My most recent AF presentation at Norton Stroke Sympsoium

Here is the pdf version:

2011 AF and Stroke Talk (Norton)

Sample slide

And the power point version:

2011 AF and Stroke Talk (Norton)

Overview:

We will start with the accepted evidence base for warfarin.

Then move to dispel four myths about using blood-thinners in AF:

  • Myth 1: Rhythm-control strategies prevent stroke.
  • Myth 2: Running the INR on the low side (< 2) is an effective strategy for lowering the risk of bleeding and still getting some stroke prevention.
  • Myth 3: Intermittent AF confers less stroke risk than permanent AF.
  • Myth 4: Aspirin offers the AF patient (elderly or otherwise) a safer and effective strategy of stroke prevention (BAFTA Trial, AVEROS Trial, Danish Registry study (10-11)).

Next up is this question:

  • Which is the best validation score to determine stroke risk?
  • CHADS2 versus the more nuanced CHA2DS2-VASc scheme.

What is the role of dabigatran?

  • Data
  • Clinical Uses
  • Advantages/Cons
  • Why is ICH risk so low?

Can AF ablation prevent stroke?

  • As a rhythm control strategy, we know AF ablation beats AADrugs, but does AF ablation improve hard outcomes like stroke and death?
  • CABANA Trial

A peek at the most promising stroke prevention strategy in the near future:

  • ARISTOTLE — Apixaban

Thanks.

JMM

10 replies on “My most recent AF presentation at Norton Stroke Sympsoium”

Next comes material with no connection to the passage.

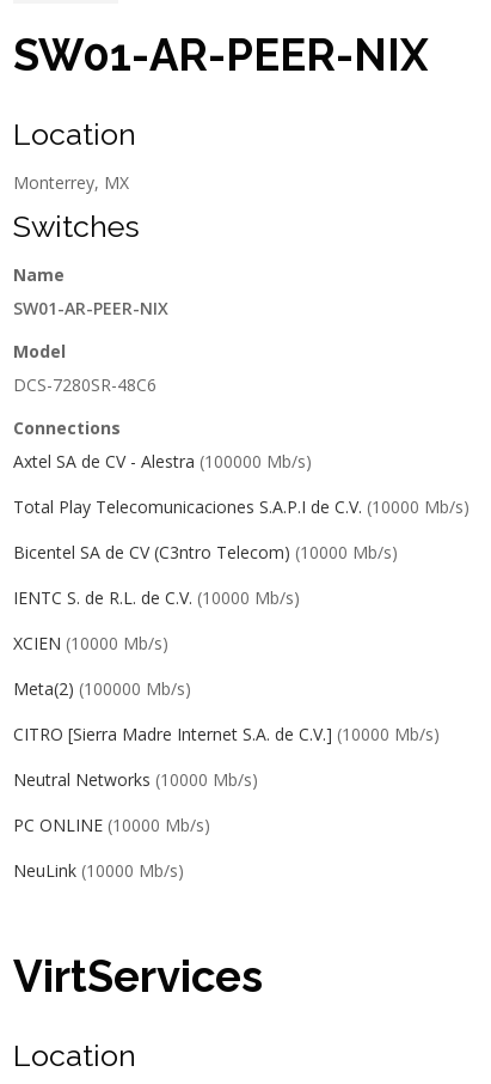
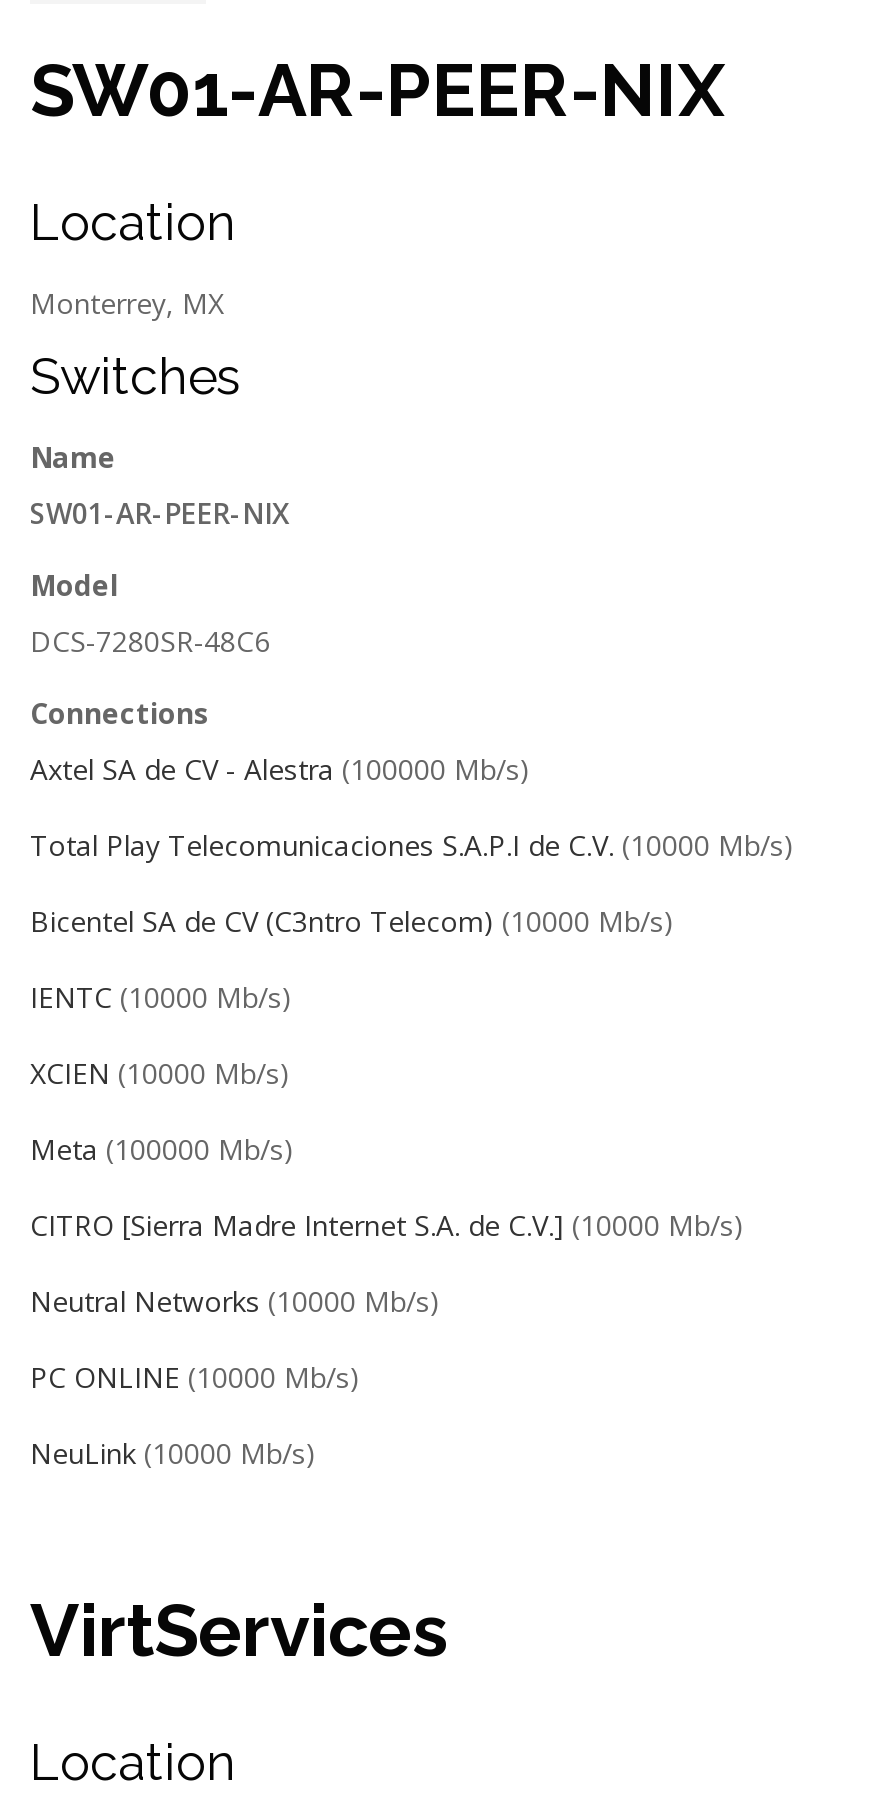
[13,586,300,609] IENTC S. de R.L. de C.V. (10000 Mb/s) -> [30,978,292,1016] IENTC (10000 Mb/s)
[13,677,191,700] Meta(2) (100000 Mb/s) -> [30,1130,294,1168] Meta (100000 Mb/s)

I read the PDF file and absorbed as much as a layman might expect… maybe a bit more. However I think I am getting the viewpoint that Pradaxa is superior to Coumadin… Is that right? I might add that I take 4 mg qd and am 72. I have had a PVA and am doing well. I am still taking 500 mcg Tikosyn bid as I have had a increase in NS VT over the past year… 7-8 per quarter.

I have had trepidations about the Pradaxa as I originally read there was a increased risk of intra cranial bleed but am not getting that from the stats you published.

I am seeing my cardio next month and wonder if I would be better off with Pradaxa… any comment?

John, slightly off topic, but I’m wondering if you heard or saw anything related to the following at your conference:

There are some reports of interaction between Multaq and Pradaxa, whereas the Multaq can cause an increase in the blood plasma level of Pradaxa to the tune of up to 1.7 to 2 times that of Pradaxa alone.

What is the current thinking regarding this and are there any new guidelines or words of wisdom? That may be part of the reason I’m having such a tough time with these meds.

Here is the link

It looks like dronedarone increase dabigatran effect, by increases absorption. I have not heard that this causes clinically important consequences. If dronedarone use expanded, it’s possible this could become a problem. But dronedarone use does not look likely to increase.

John, could you clarify something for me in your report?

Several times, LV dysfunction, or words to that effect, is mentioned. I’m assuming you mean left valve dysfunction of some nature.

Could you explain the term and how it’s used in this context? Also, are you referring to conditions such as mitral valve prolapse with regurgitation? If so, would that apply to any regurgitation or to severe regurgitation?

I’m not clear on this point.

Thanks.

LV dysfunction refers to weakening of the heart muscle. Valve disease is one reason for a weak heart muscle, but there are many others: heart attack being the number one cause in the US. Long-standing high blood pressure, persistently high heart rates (AF) and inflammation from viral infection are another three.

Thank you once again, Dr. Mandrola.

Regarding your first response, I believe my science experiment with dronedarone will have to come to an end soon, as the side effects are getting ridiculously obnoxious. I’ve been a brain dead lab rat long enough.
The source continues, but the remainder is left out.